Jüngstes Beispiel: Newt Gingrich, ehemaliger Mehrheitsführer im Repräsentantenhaus und einer der führenden Republikaner in den USA. Er war maßgeblich an der Kampagne und der anschließenden Untersuchung bezüglich Bill Clintons Verfehlungen in der Affäre Monica Lewinsky beteiligt.
Damals wollte er Clinton des Amtes entheben weil dieser vor einer Jury die Unwahrheit über seine Beziehung zu der ehemaligen Praktikantin Lewinsky aussagte. Nun offenbarte Gingrich in einem Interview mit dem erzkonservativen Evangelikalen James Dobson, dass er selbst eine außereheliche Affäre hatte – und zwar während des Impeachment-Verfahrens gegen Clinton.
Welch Doppelmoral! Da sitzt also Herr Gingrich und lässt sich von Bill Clinton genüsslich jedes Detail aus dessen Privatleben berichten, insbesondere, welche Beziehung letzterer denn nun genau zu Frau Lewinsky habe. Das alles wird selbstredend politisch ausgeschlachtet und trug nicht unwesentlich zur äußerst knappen Niederlage Al Gores im Jahre 2000 bei. Schließlich waren die Republikaner mit dem Versprechen einer moralischen Erneuerung Amerikas nach den „wilden" Clinton-Jahren angetreten.
Dabei erscheint die Eignung der Republikaner hinsichtlich moralischer Urteile in jüngster Zeit fraglich. Erst kürzlich musste der Abgeordnete Mark Foley zurücktreten nachdem sexuell anstößige Kontakte seinerseits mit minderjährigen Praktikanten bekannt wurden. Pikant dabei: die gesamte Führungsetage der Republikaner soll seit längerem davon gewusst, aber nichts dagegen unternommen haben.
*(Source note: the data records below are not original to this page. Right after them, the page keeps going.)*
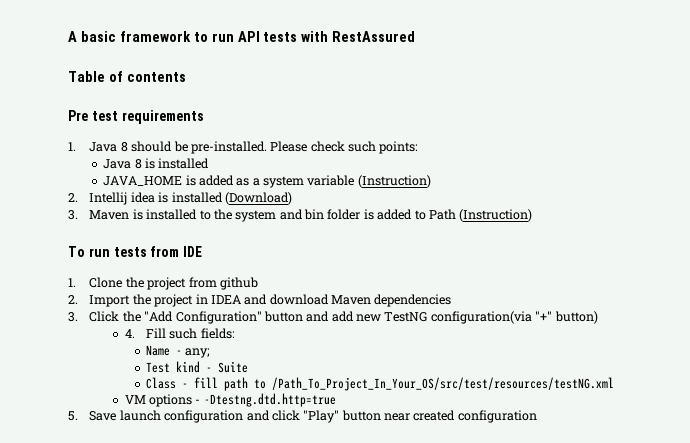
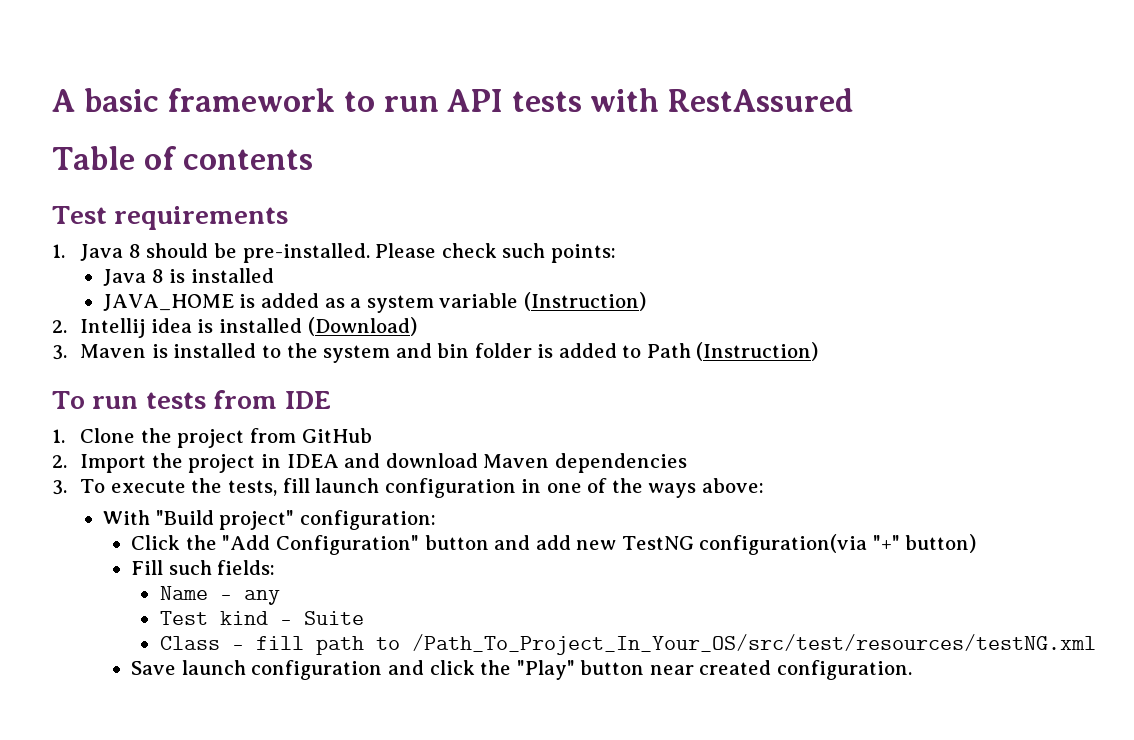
[68,110,118,121] Pre test -> [52,206,107,224] Test
[219,277,258,290] github -> [301,428,372,443] GitHub
(78, 317) none -> [80,478,764,498] [102,510,436,530] To execute the tests, fill launch configuration in one of the ways above: // With "Build project" configuration: //
[124,329,135,338] 4. -> (977, 543) none
[185,348,211,358] any; -> [243,590,280,605] any
[124,393,336,407] [68,411,78,421] VM options - -Dtestng.dtd.http=true // 5. -> (1096, 644) none
(300, 415) none -> [480,660,512,675] the
[457,410,537,423] configuration -> [776,660,912,680] configuration.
Und jetzt auch noch Gingrich, einer der Architekten der „konservativen Revolution" von 1994. Bisher hatte er sich gute Chancen für die Präsidentschaftswahlen 2008 ausgerechnet. Jetzt kann er sich wohl wieder anderen Dingen widmen können, denn es ist kaum vorstellbar das die große und wichtige Gruppe der Evangelikalen einen Ehebrecher wählen wird.